Description of the task :: Scan the data below for lines holding the word "gegalvaniseerd", and copy each line found.

(Stored entries)

--

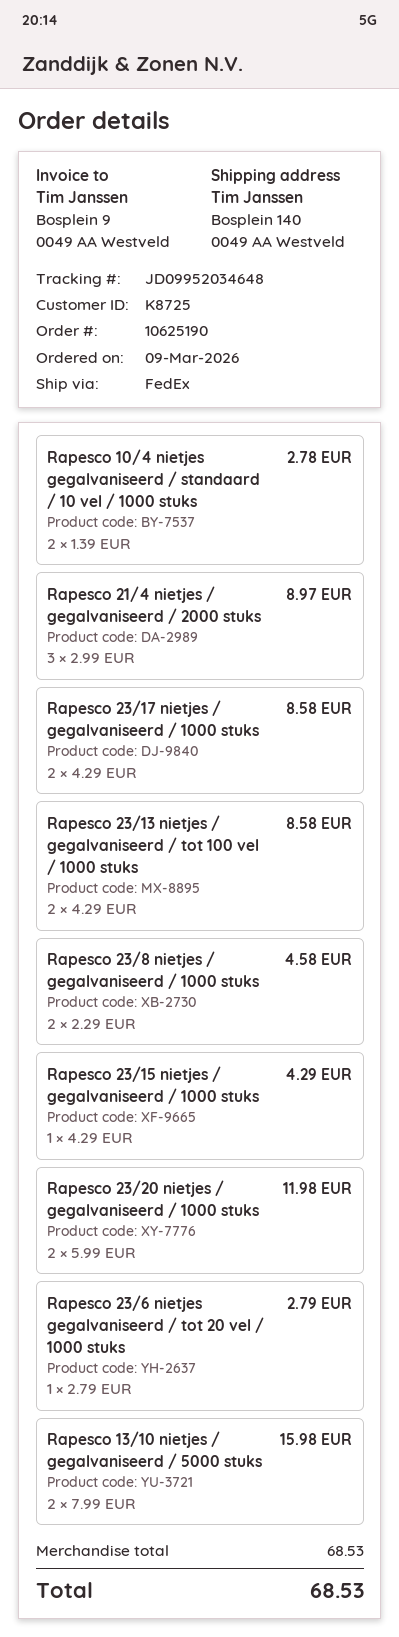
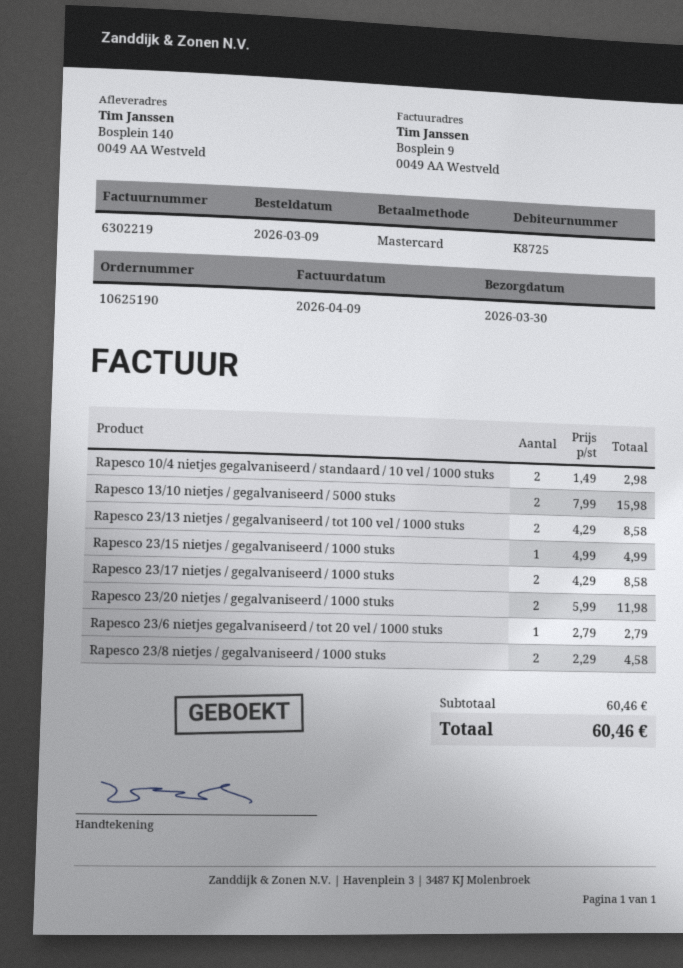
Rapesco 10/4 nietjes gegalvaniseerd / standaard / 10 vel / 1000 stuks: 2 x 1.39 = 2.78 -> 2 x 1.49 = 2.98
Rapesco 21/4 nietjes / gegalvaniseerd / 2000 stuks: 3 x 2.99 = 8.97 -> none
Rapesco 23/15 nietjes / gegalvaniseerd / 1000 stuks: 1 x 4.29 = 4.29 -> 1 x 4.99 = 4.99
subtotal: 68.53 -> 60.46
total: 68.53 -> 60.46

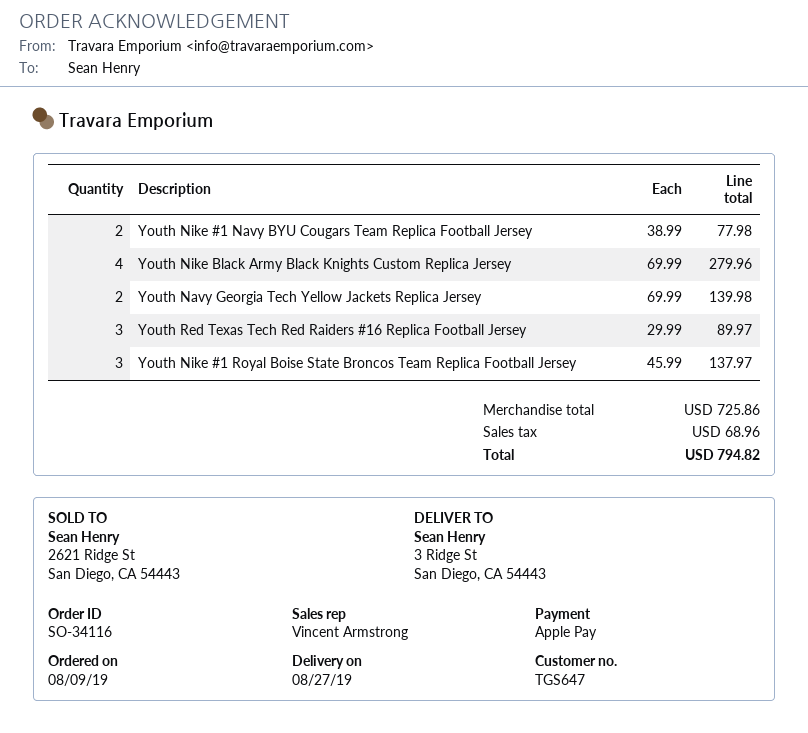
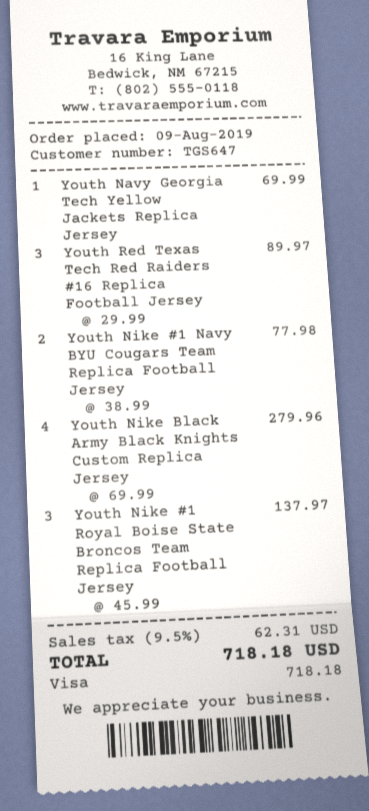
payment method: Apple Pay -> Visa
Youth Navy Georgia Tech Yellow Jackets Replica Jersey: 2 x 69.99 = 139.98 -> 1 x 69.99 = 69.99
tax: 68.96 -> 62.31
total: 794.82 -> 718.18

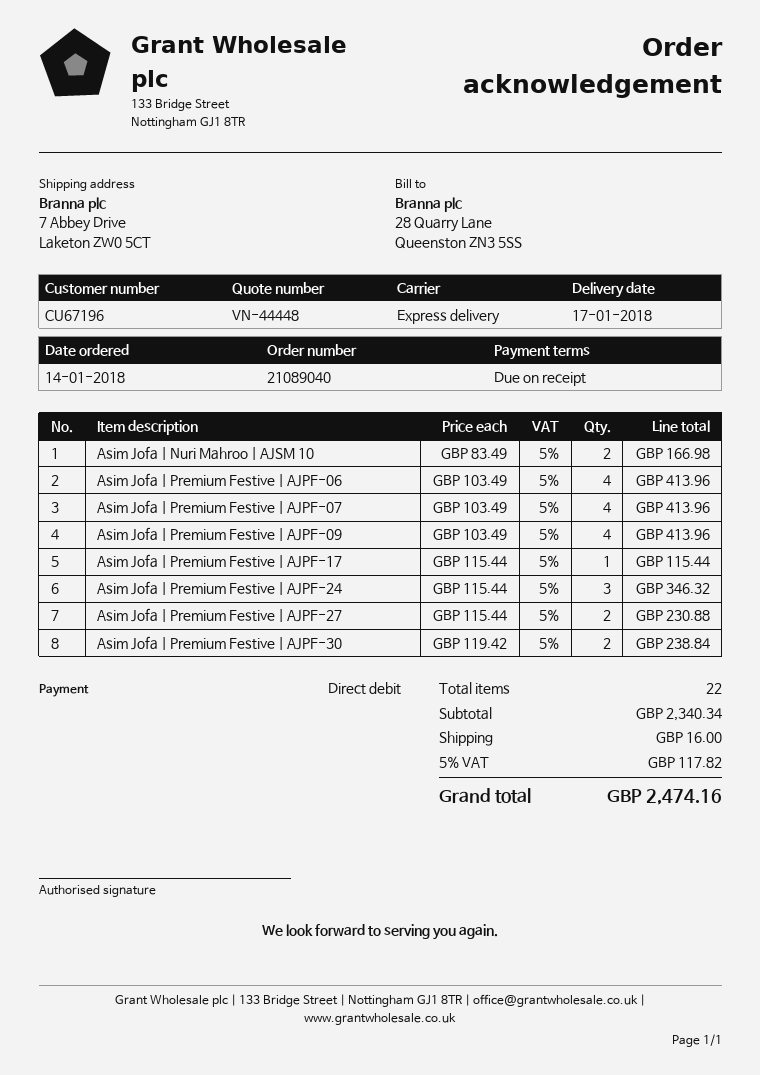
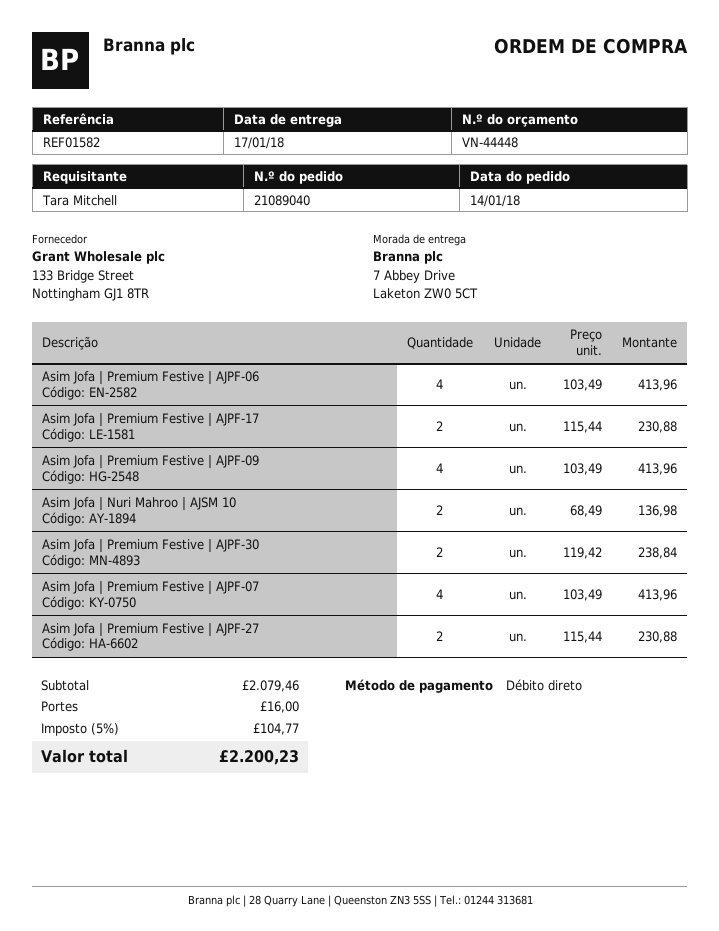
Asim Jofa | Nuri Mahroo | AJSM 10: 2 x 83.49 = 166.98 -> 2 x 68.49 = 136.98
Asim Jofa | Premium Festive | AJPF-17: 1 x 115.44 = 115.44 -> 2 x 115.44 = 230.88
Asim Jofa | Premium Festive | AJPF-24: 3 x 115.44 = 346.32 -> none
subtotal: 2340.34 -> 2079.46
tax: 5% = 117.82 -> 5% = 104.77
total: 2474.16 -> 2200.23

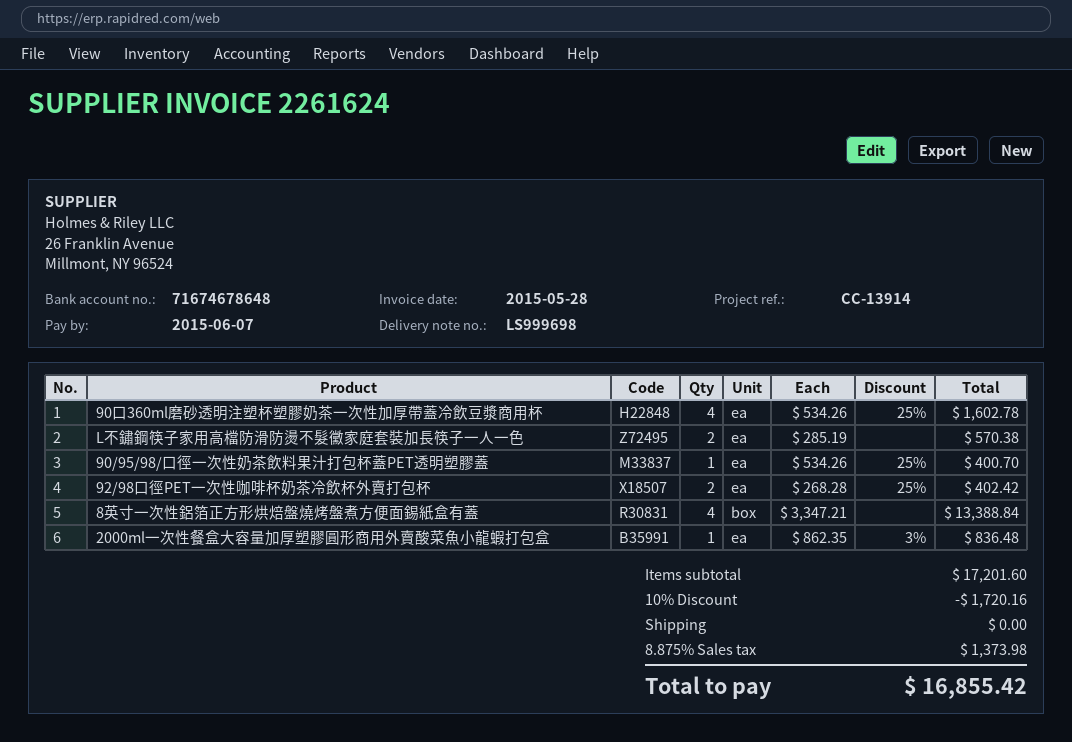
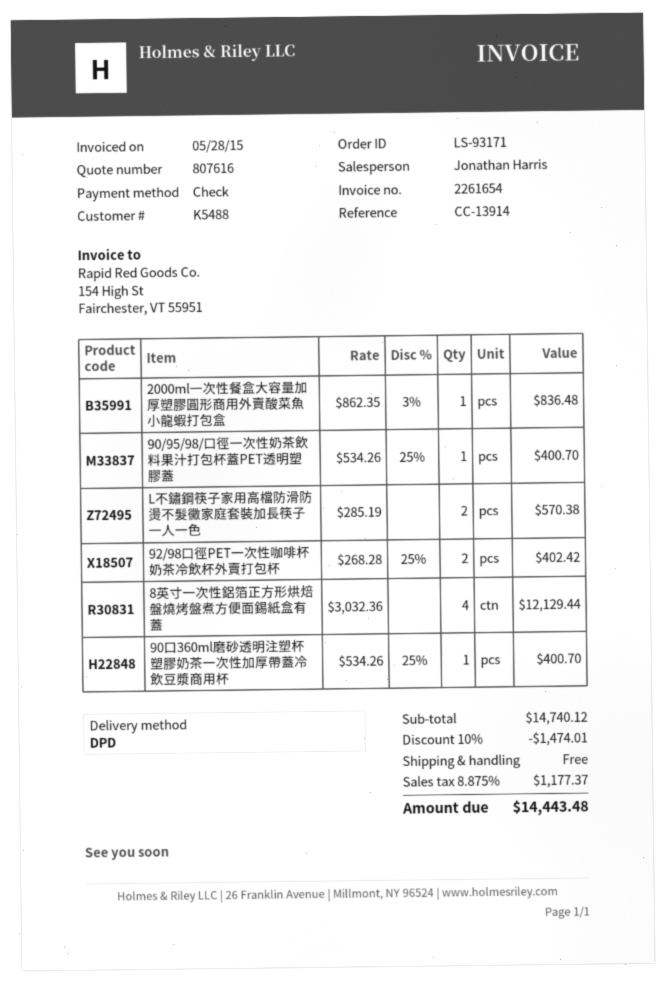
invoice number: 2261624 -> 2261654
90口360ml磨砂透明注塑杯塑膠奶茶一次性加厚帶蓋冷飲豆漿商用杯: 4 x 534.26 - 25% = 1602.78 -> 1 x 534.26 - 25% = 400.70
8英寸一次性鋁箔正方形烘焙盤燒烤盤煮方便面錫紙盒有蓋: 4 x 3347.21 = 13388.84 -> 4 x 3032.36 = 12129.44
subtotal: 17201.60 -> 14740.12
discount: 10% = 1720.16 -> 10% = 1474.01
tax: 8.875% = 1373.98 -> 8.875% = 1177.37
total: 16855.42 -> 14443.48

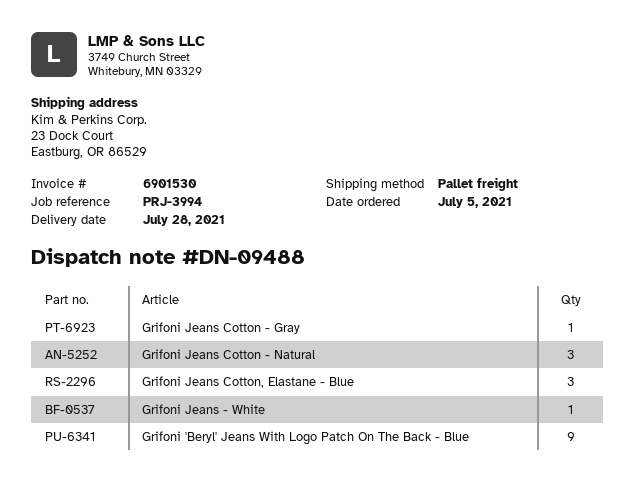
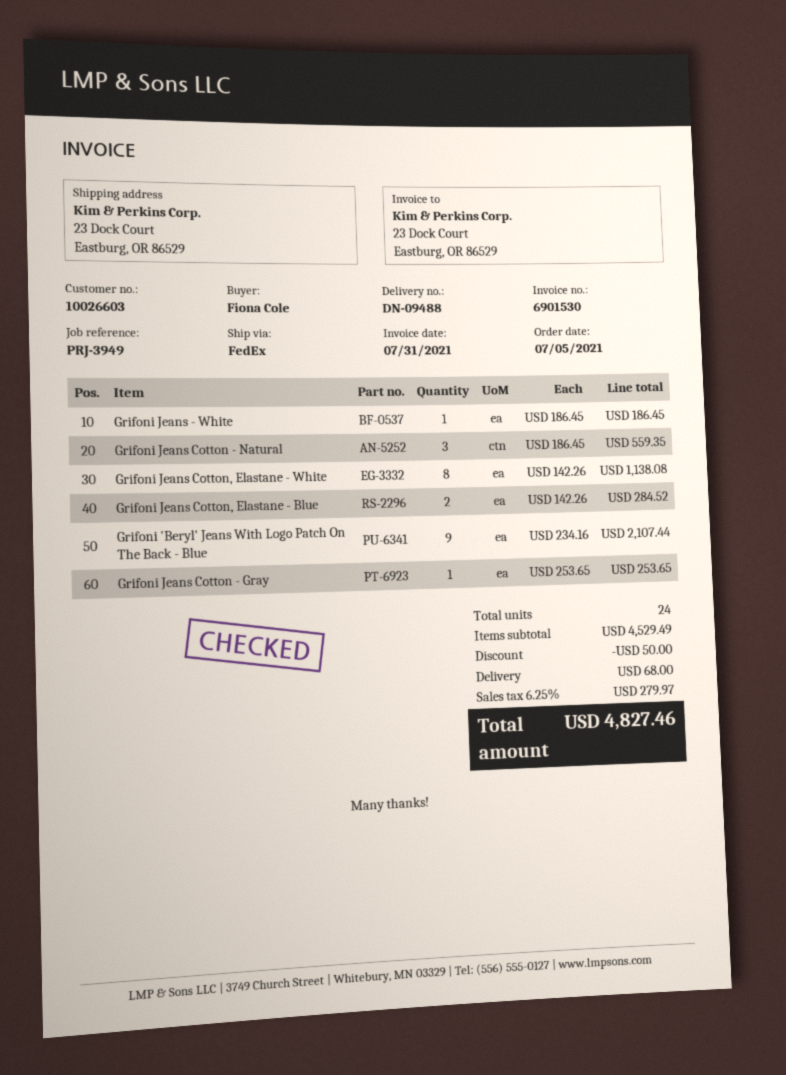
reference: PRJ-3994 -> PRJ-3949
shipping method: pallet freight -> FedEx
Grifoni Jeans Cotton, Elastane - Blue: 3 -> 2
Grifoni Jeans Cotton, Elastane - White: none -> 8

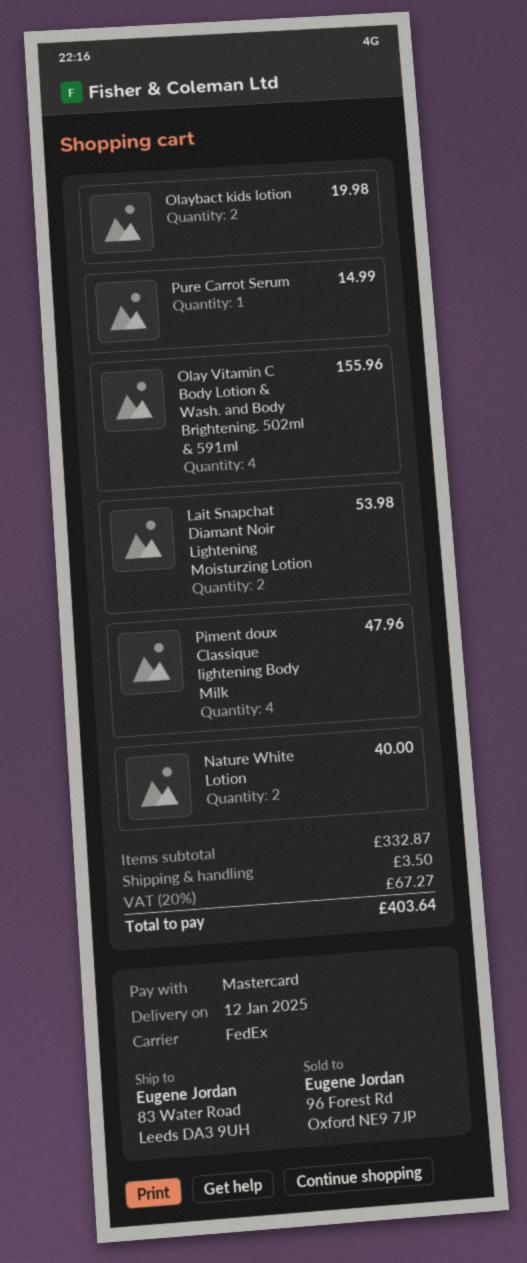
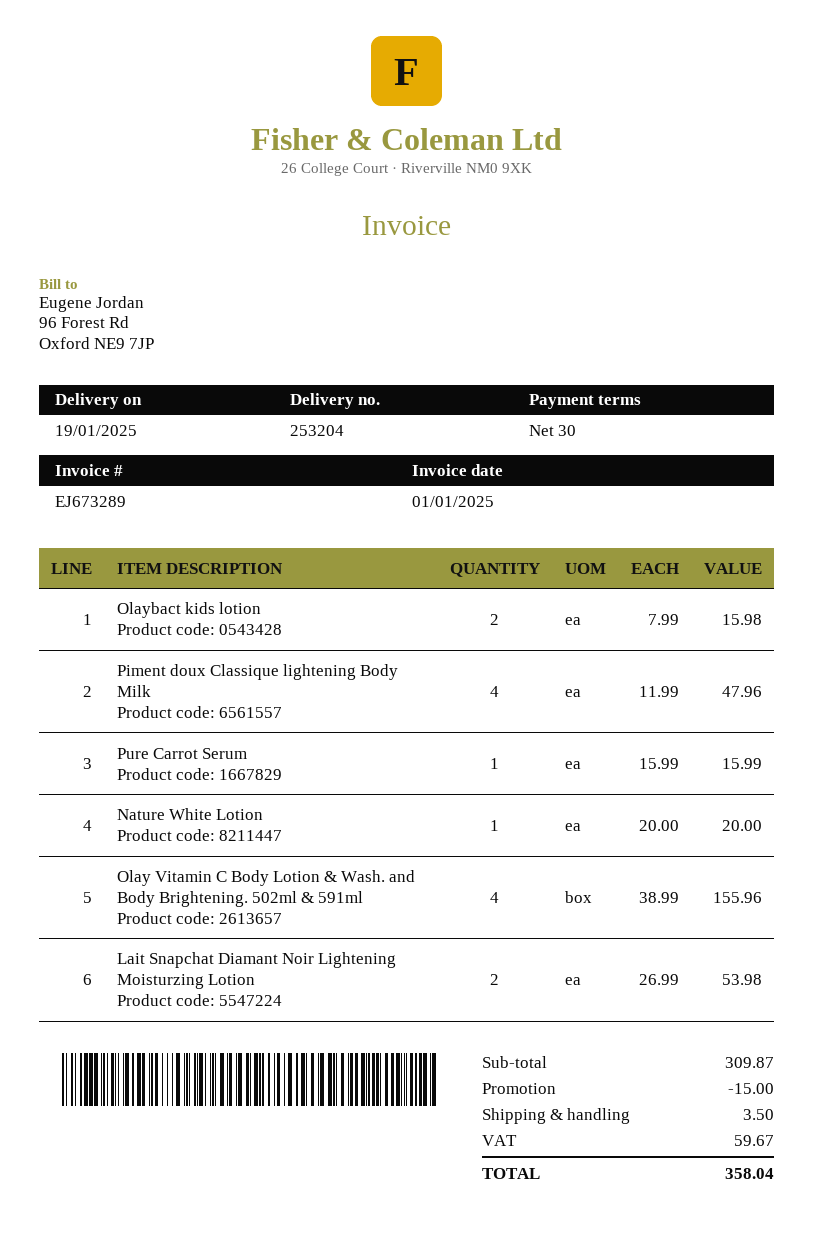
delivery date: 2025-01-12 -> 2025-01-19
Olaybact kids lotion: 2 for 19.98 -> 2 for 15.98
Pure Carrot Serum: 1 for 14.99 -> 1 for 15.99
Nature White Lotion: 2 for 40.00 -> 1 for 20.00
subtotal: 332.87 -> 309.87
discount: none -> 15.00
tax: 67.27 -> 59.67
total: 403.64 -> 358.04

--

Written answer ::
Rapesco 10/4 nietjes gegalvaniseerd / standaard / 10 vel / 1000 stuks: 2 x 1.39 = 2.78 -> 2 x 1.49 = 2.98
Rapesco 21/4 nietjes / gegalvaniseerd / 2000 stuks: 3 x 2.99 = 8.97 -> none
Rapesco 23/15 nietjes / gegalvaniseerd / 1000 stuks: 1 x 4.29 = 4.29 -> 1 x 4.99 = 4.99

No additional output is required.